Although “limiting carbon emissions,” “preventing crime,” and “fighting terrorism,” all seem like fine justifications, they are not sufficient reasons to diminish the right to anonymity and autonomy. Britain's CCTV systems have improved the efficiency of the courts in medium-sized towns like Oxford—a local magistrate estimated that between 95 to 99 percent of suspected criminals immediately plead guilty after being shown CCTV footage. However, the surveillance systems have not proven to deter crime. Crimes that occur in public are rarely planned, and those that plan to commit public crimes are quite aware of exactly where the cameras are located.
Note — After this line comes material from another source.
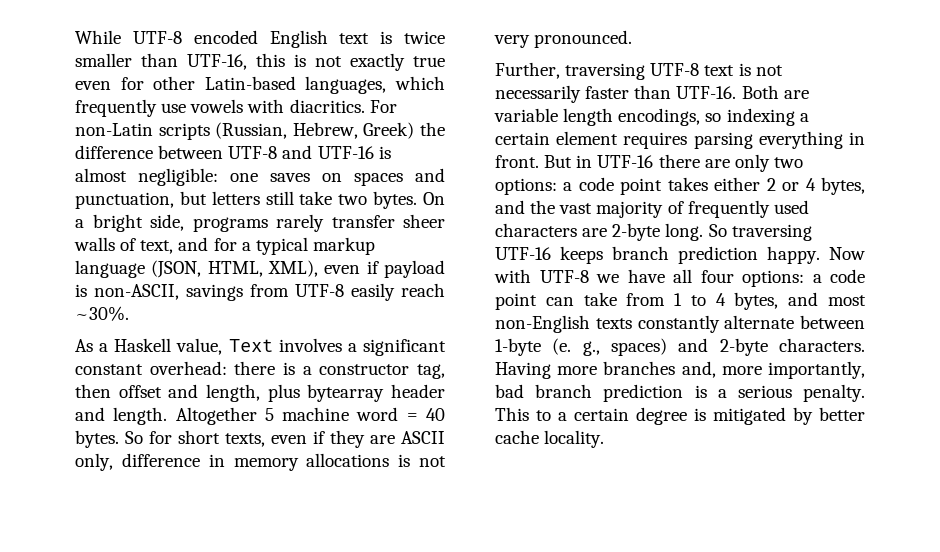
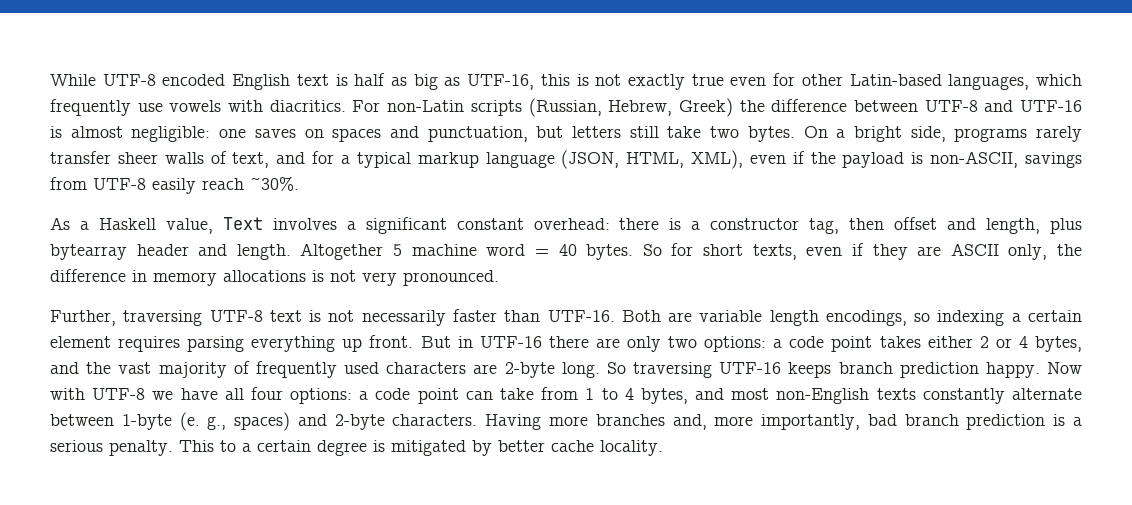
[403,31,445,44] [75,53,178,67] twice smaller than -> [354,73,461,90] half as big as
(379, 267) none -> [810,152,836,164] the
(113, 462) none -> [1056,244,1082,256] the
[849,132,865,145] in -> [342,338,363,352] up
The U.S. must look to and learn from Britain. Britain's Orwellian surveillance network is about control, and control over the individual cannot be justified if the cost is the loss of anonymity and autonomy.

CONCLUSION

The proper role of government is not to control the people, but to be controlled by the people. However, it is government's job to prevent unfair, insidious monopolies. Corporations such as Google, Microsoft, Disney, Apple all seek to maximize profits by retaining control over the information and therefore the marketplace. By making the availability of their products hinge upon individuals releasing personal information, companies give naïve consumers no realistic choice but to surrender their anonymity and autonomy. Therefore, it is up to us to control our privacy, by educating the naïve public about the dangers and consequences of the loss of privacy, by influencing the government to serve its proper purpose—providing a check to monopolistic corporations, not assisting them—and by providing the public with favorable private technological alternatives. Furthermore, we must work to eliminate legal devices such as unnecessary and uninformative software patents that assist those with monopolistic control over the marketplace. The more personal information that government and corporate entities stockpile, the less control individuals have over their daily decisions. If we do not act soon, the U.S. will continue down the road towards Britain’s Orwellian state of existence.